- [DESCRIPTION OF THE TASK]:
Check each line of the entries for the string "color". Report only how many lines have it.

□ □ □

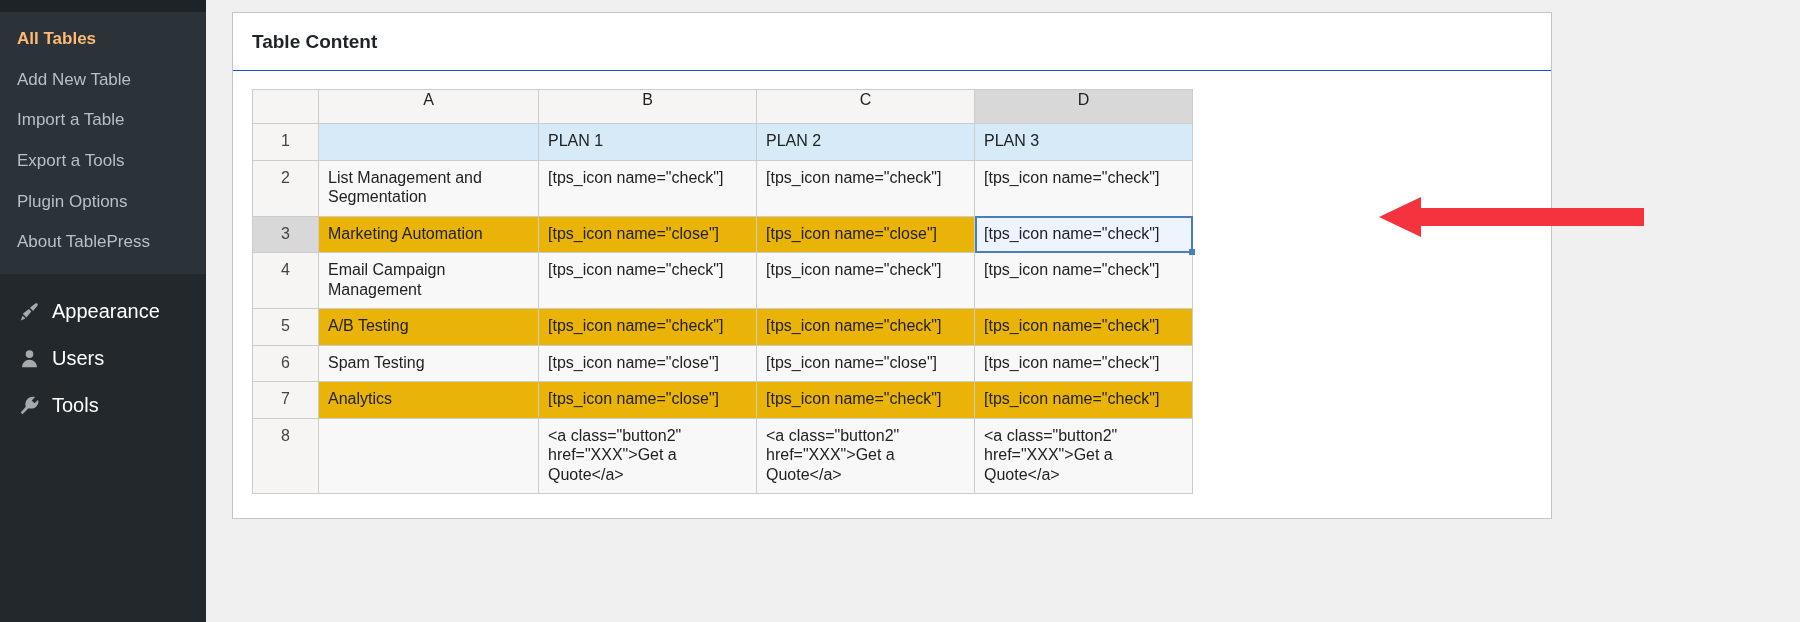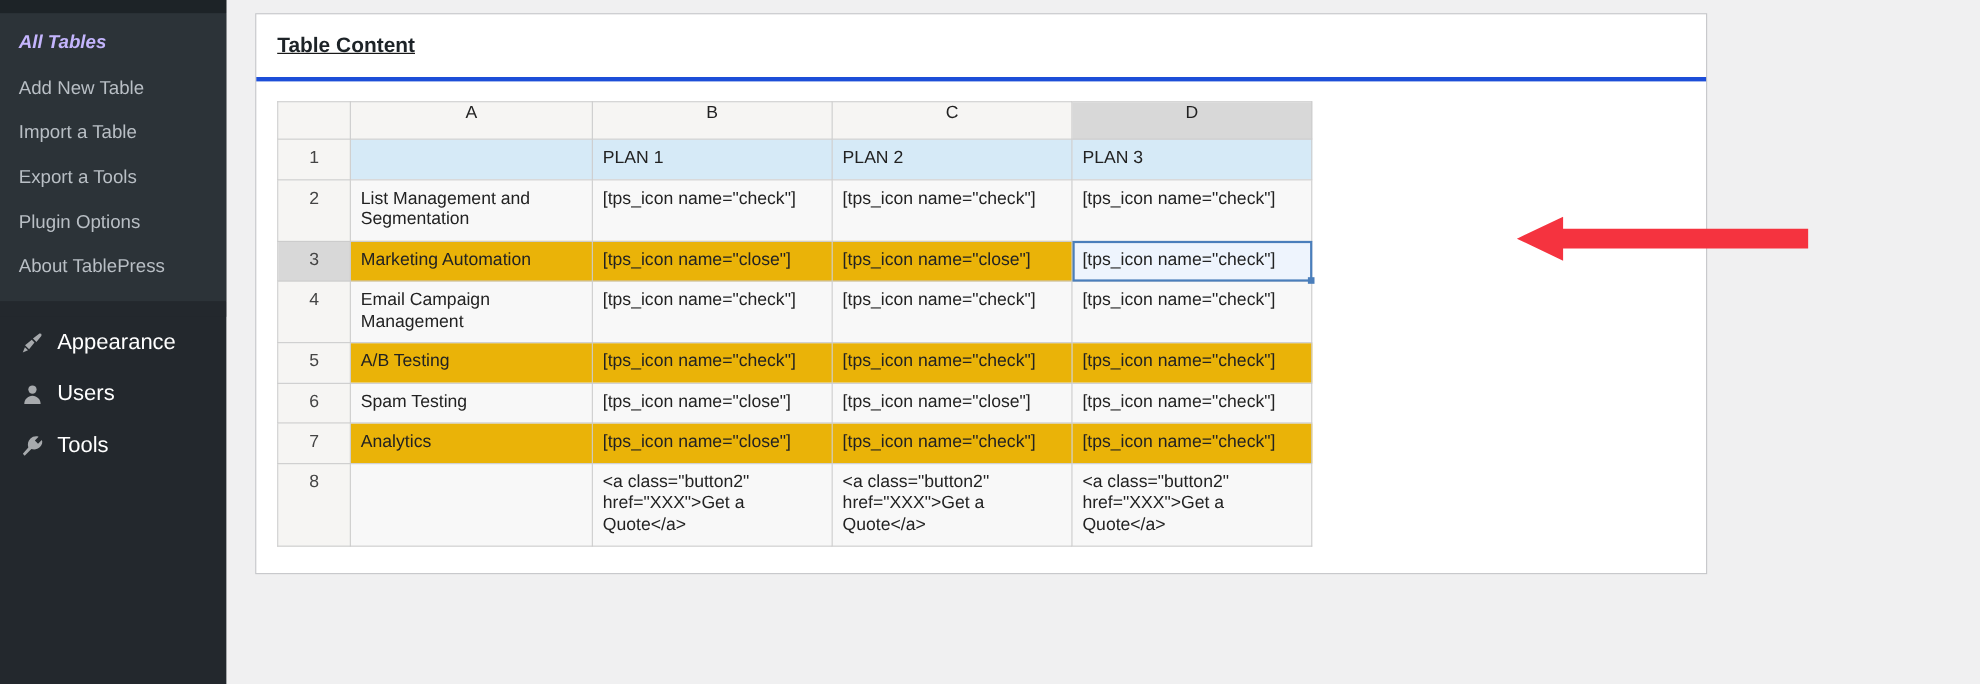--- a/index.html
+++ b/index.html
@@ -47,7 +47,7 @@
     line-height: 1.45;
     cursor: pointer;
   }
-  .sb-sub-item.current { color: #c4b5fd; font-weight: 700; font-style: italic; }
+  .sb-sub-item.current { color: #fdba74; font-weight: 700; }
   .sb-gap { height: 14px; background: #23282d; }
   .sb-item {
     display:flex; align-items:center;

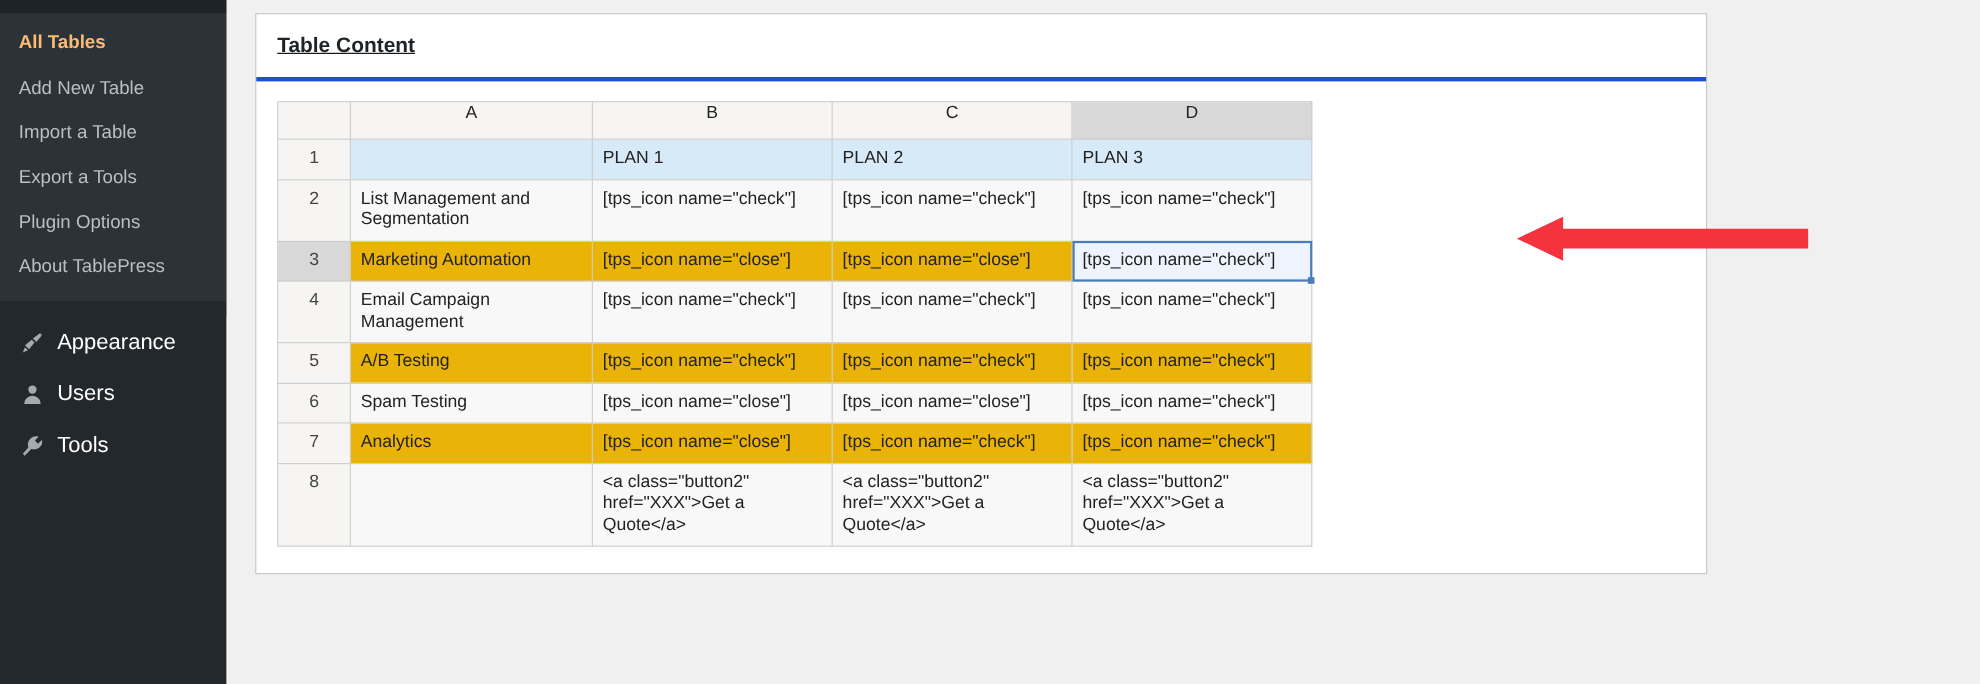--- a/index.html
+++ b/index.html
@@ -76,8 +76,7 @@
   }
   .panel-header {
     padding: 18px 0 17px 19px;
-    border-bottom: 4px solid #1d4ed8;
-    text-decoration: underline;
+    border-bottom: 1px solid #1d4ed8;
   }
   .panel-title {
     font-size: 19px; font-weight: 700; color: #1d2327;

□ □ □

- [ANSWER TO THIS PROBLEM]:
3